• **Task instructions**: Where a line contains "[44,378,396,411] and for", begin there and restate word for word every line to the end of the entries below, pictures excluded.

⟨

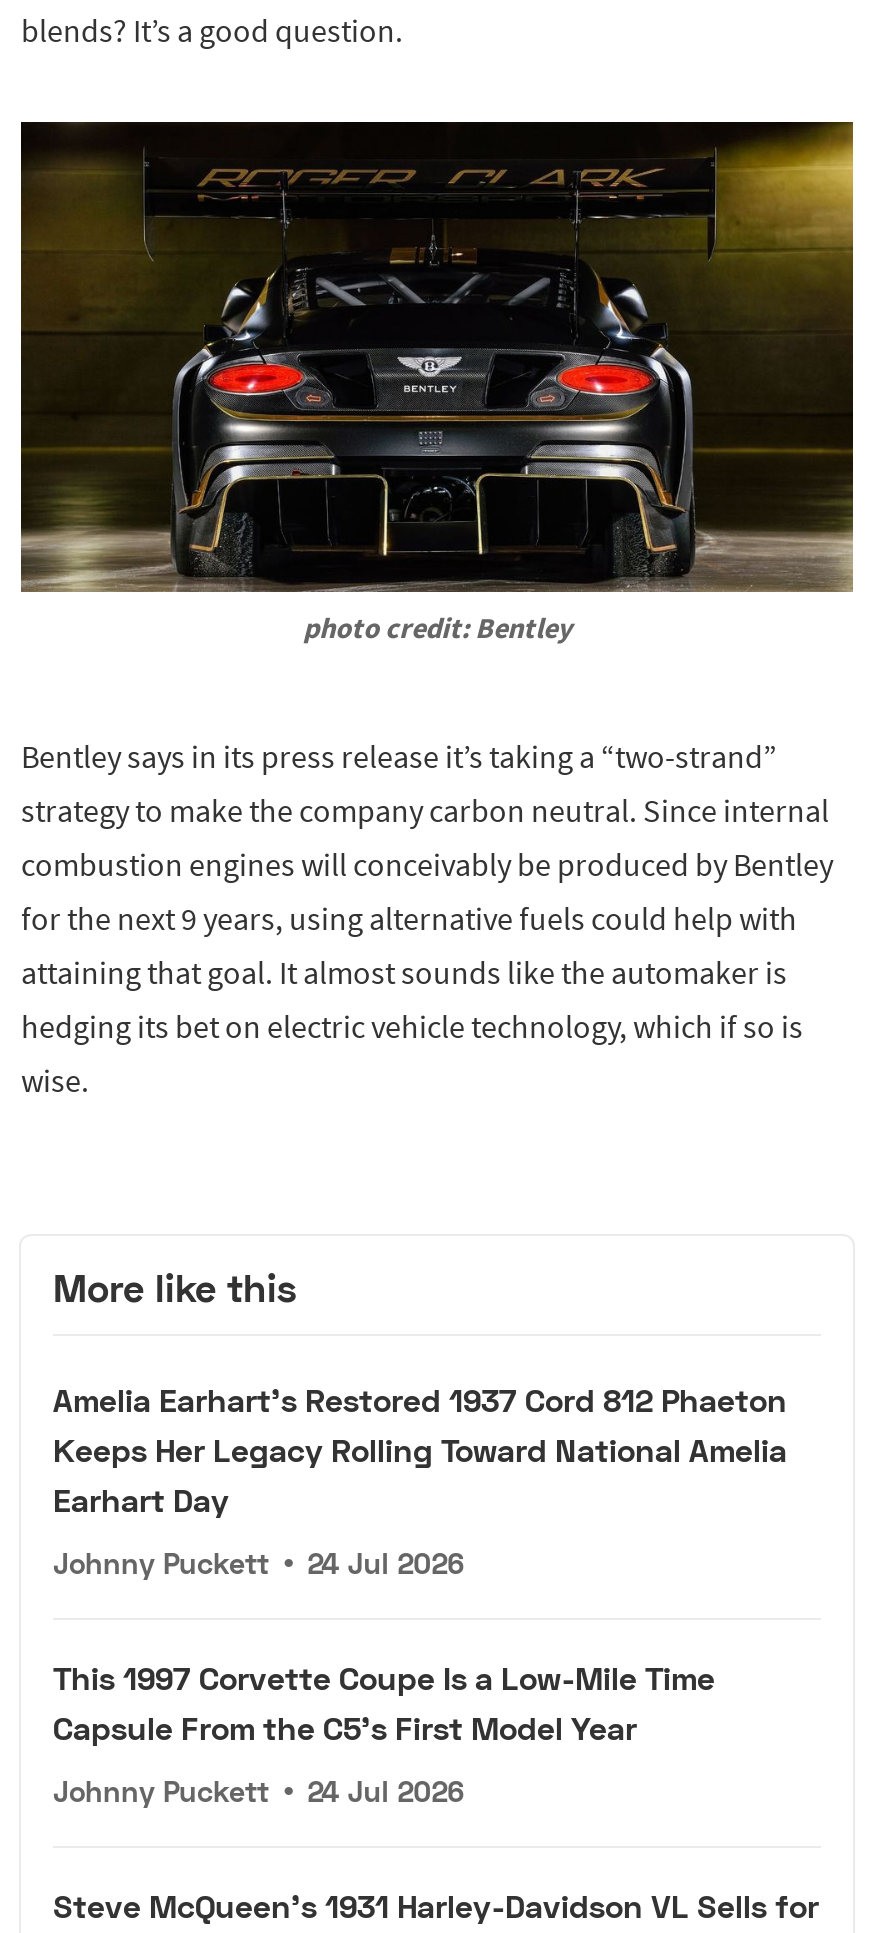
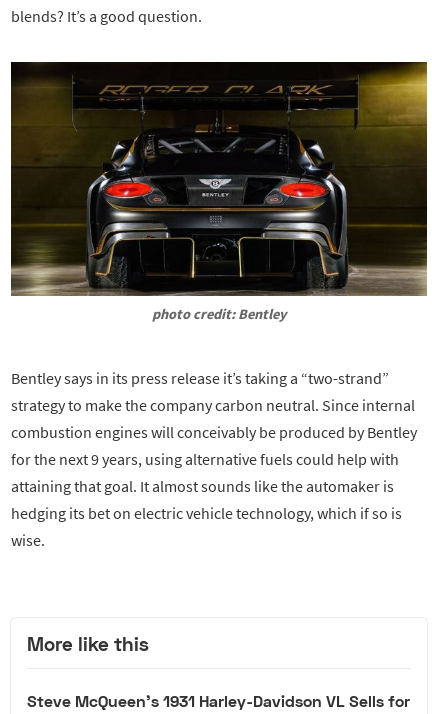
[53,1381,787,1809] Amelia Earhart's Restored 1937 Cord 812 Phaeton | Keeps Her Legacy Rolling Toward National Amelia | Earhart Day | Johnny Puckett • 24 Jul 2026 | This 1997 Corvette Coupe Is a Low-Mile Time | Capsule From the C5's First Model Year | Johnny Puckett • 24 Jul 2026 -> none

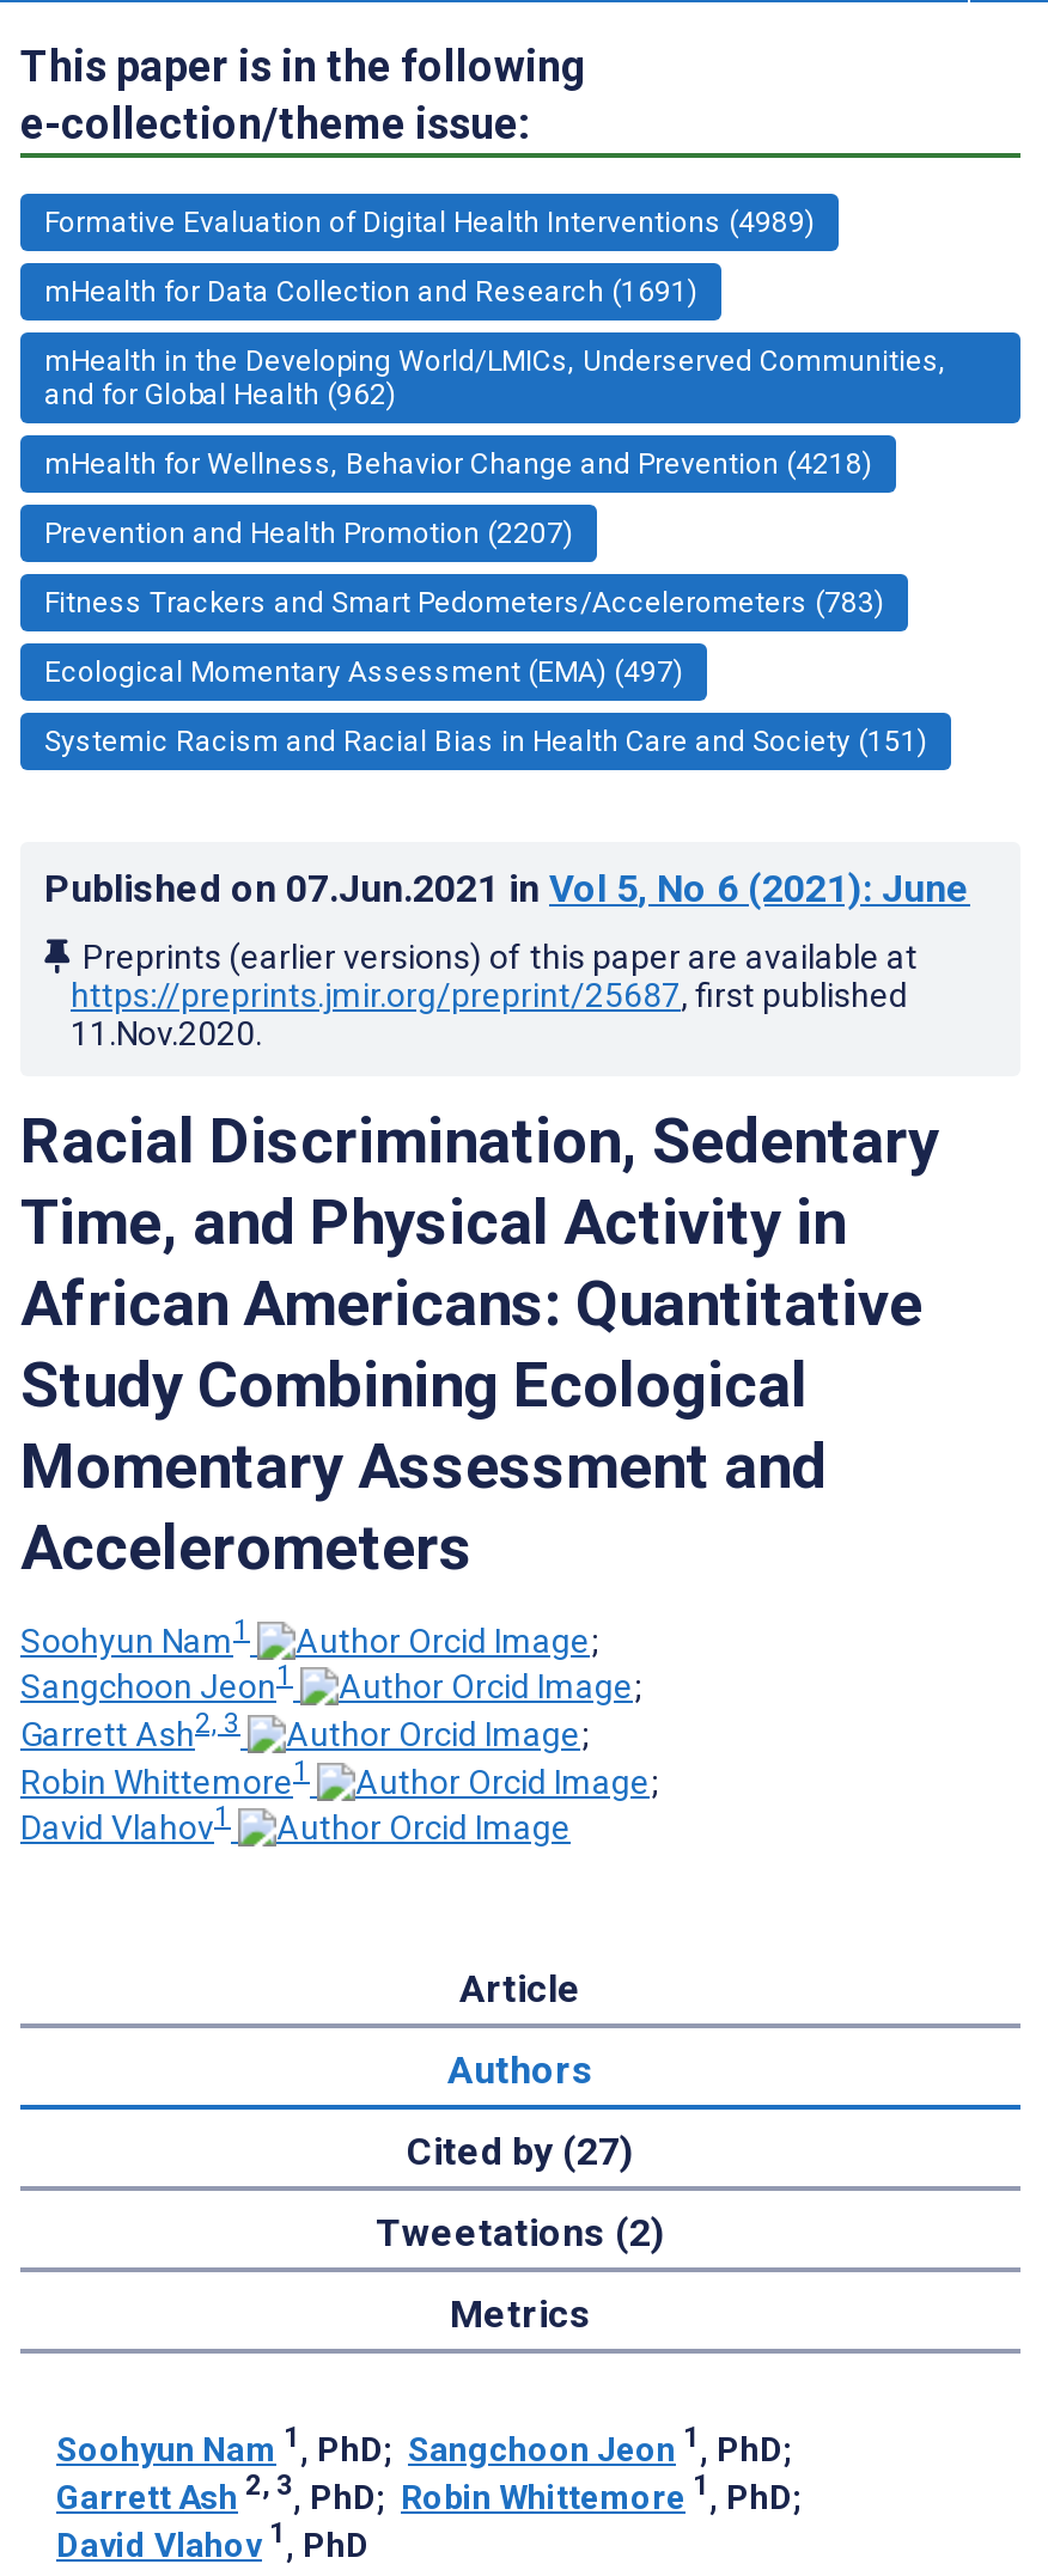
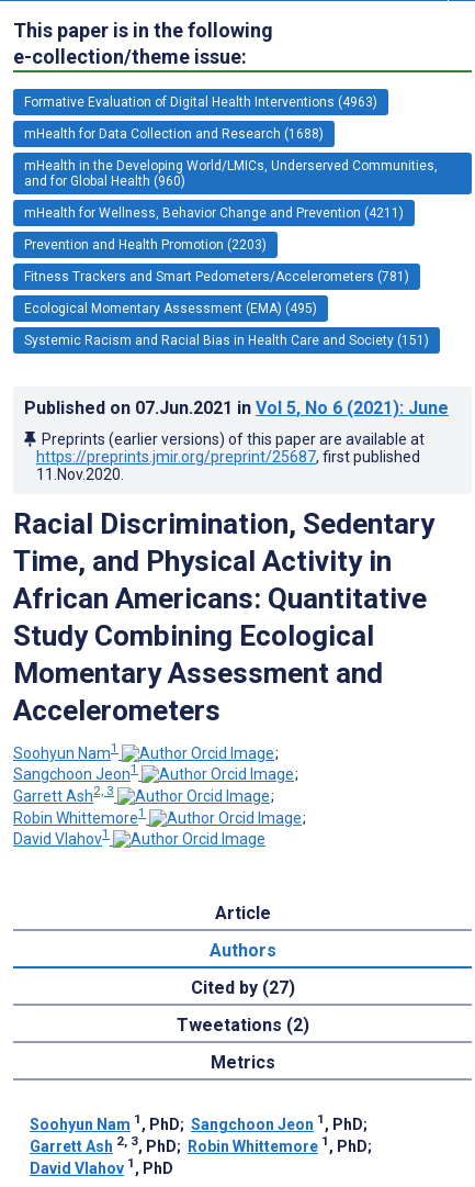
[44,205,815,239] Formative Evaluation of Digital Health Interventions (4989) -> [24,94,377,110] Formative Evaluation of Digital Health Interventions (4963)
[44,275,697,308] mHealth for Data Collection and Research (1691) -> [24,126,324,142] mHealth for Data Collection and Research (1688)
[44,378,396,411] and for Global Health (962) -> [24,173,185,189] and for Global Health (960)
[44,447,872,481] mHealth for Wellness, Behavior Change and Prevention (4218) -> [24,205,404,221] mHealth for Wellness, Behavior Change and Prevention (4211)
[44,516,573,550] Prevention and Health Promotion (2207) -> [24,237,267,252] Prevention and Health Promotion (2203)
[44,586,884,619] Fitness Trackers and Smart Pedometers/Accelerometers (783) -> [24,269,409,284] Fitness Trackers and Smart Pedometers/Accelerometers (781)
[44,655,683,689] Ecological Momentary Assessment (EMA) (497) -> [24,301,317,316] Ecological Momentary Assessment (EMA) (495)

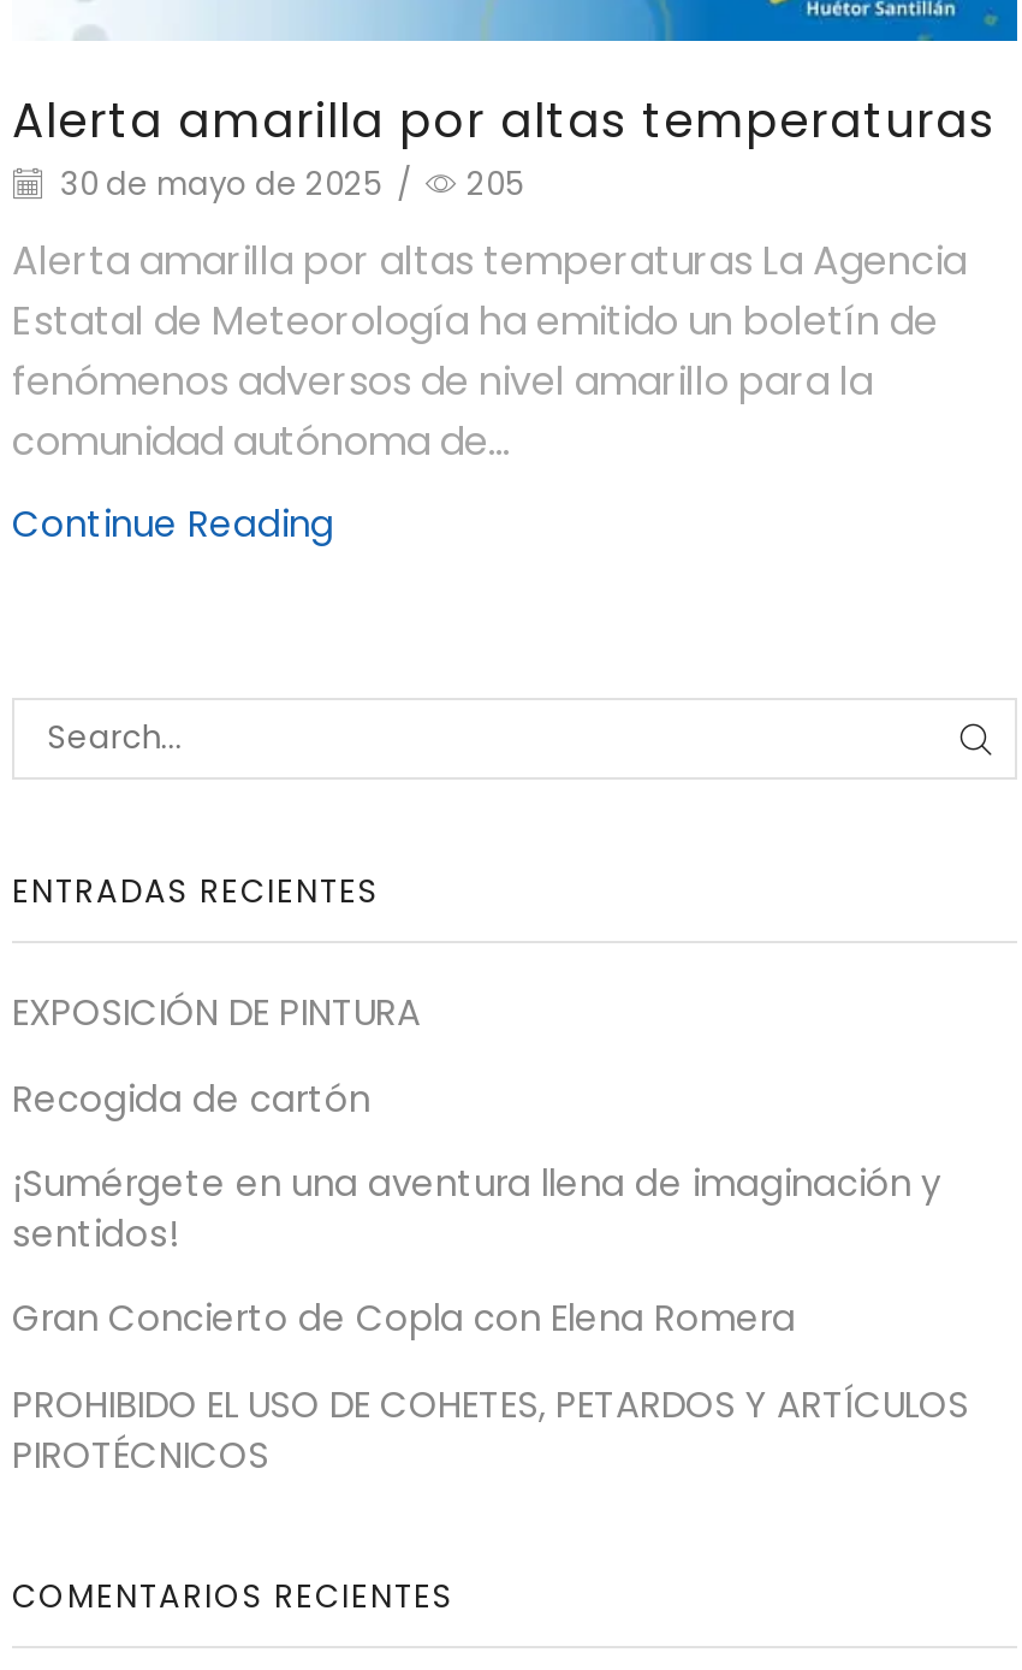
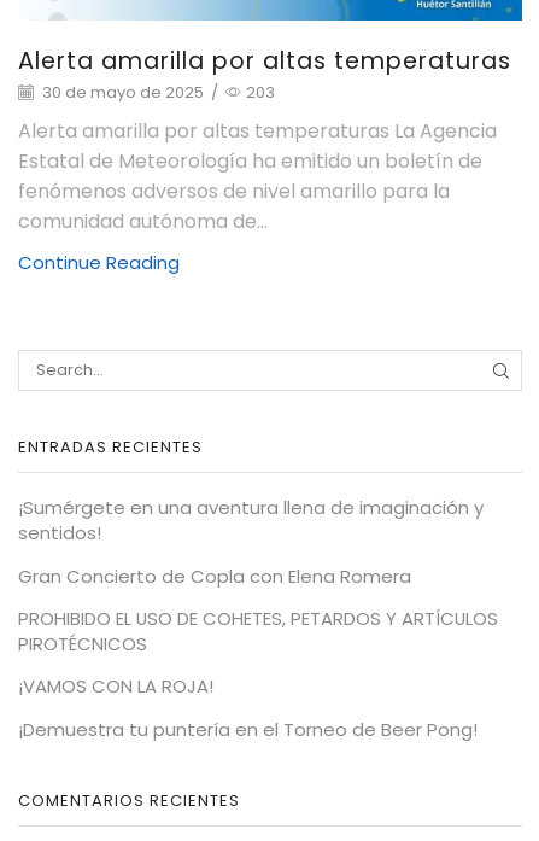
[53,161,524,206] 30 de mayo de 2025 / 205 -> [39,80,275,103] 30 de mayo de 2025 / 203
[12,988,421,1123] EXPOSICIÓN DE PINTURA | Recogida de cartón -> none
moved [12,1158,969,1479] -> [18,495,498,657]: ¡Sumérgete en una aventura llena de imaginación y | sentidos! | Gran Concierto de Copla con Elena Romera | PROHIBIDO EL USO DE COHETES, PETARDOS Y ARTÍCULOS | PIROTÉCNICOS
none -> [18,674,478,742] ¡VAMOS CON LA ROJA! | ¡Demuestra tu puntería en el Torneo de Beer Pong!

⟩

• **Your response**:
[44,378,396,411] and for Global Health (962) -> [24,173,185,189] and for Global Health (960)
[44,447,872,481] mHealth for Wellness, Behavior Change and Prevention (4218) -> [24,205,404,221] mHealth for Wellness, Behavior Change and Prevention (4211)
[44,516,573,550] Prevention and Health Promotion (2207) -> [24,237,267,252] Prevention and Health Promotion (2203)
[44,586,884,619] Fitness Trackers and Smart Pedometers/Accelerometers (783) -> [24,269,409,284] Fitness Trackers and Smart Pedometers/Accelerometers (781)
[44,655,683,689] Ecological Momentary Assessment (EMA) (497) -> [24,301,317,316] Ecological Momentary Assessment (EMA) (495)

[53,161,524,206] 30 de mayo de 2025 / 205 -> [39,80,275,103] 30 de mayo de 2025 / 203
[12,988,421,1123] EXPOSICIÓN DE PINTURA | Recogida de cartón -> none
moved [12,1158,969,1479] -> [18,495,498,657]: ¡Sumérgete en una aventura llena de imaginación y | sentidos! | Gran Concierto de Copla con Elena Romera | PROHIBIDO EL USO DE COHETES, PETARDOS Y ARTÍCULOS | PIROTÉCNICOS
none -> [18,674,478,742] ¡VAMOS CON LA ROJA! | ¡Demuestra tu puntería en el Torneo de Beer Pong!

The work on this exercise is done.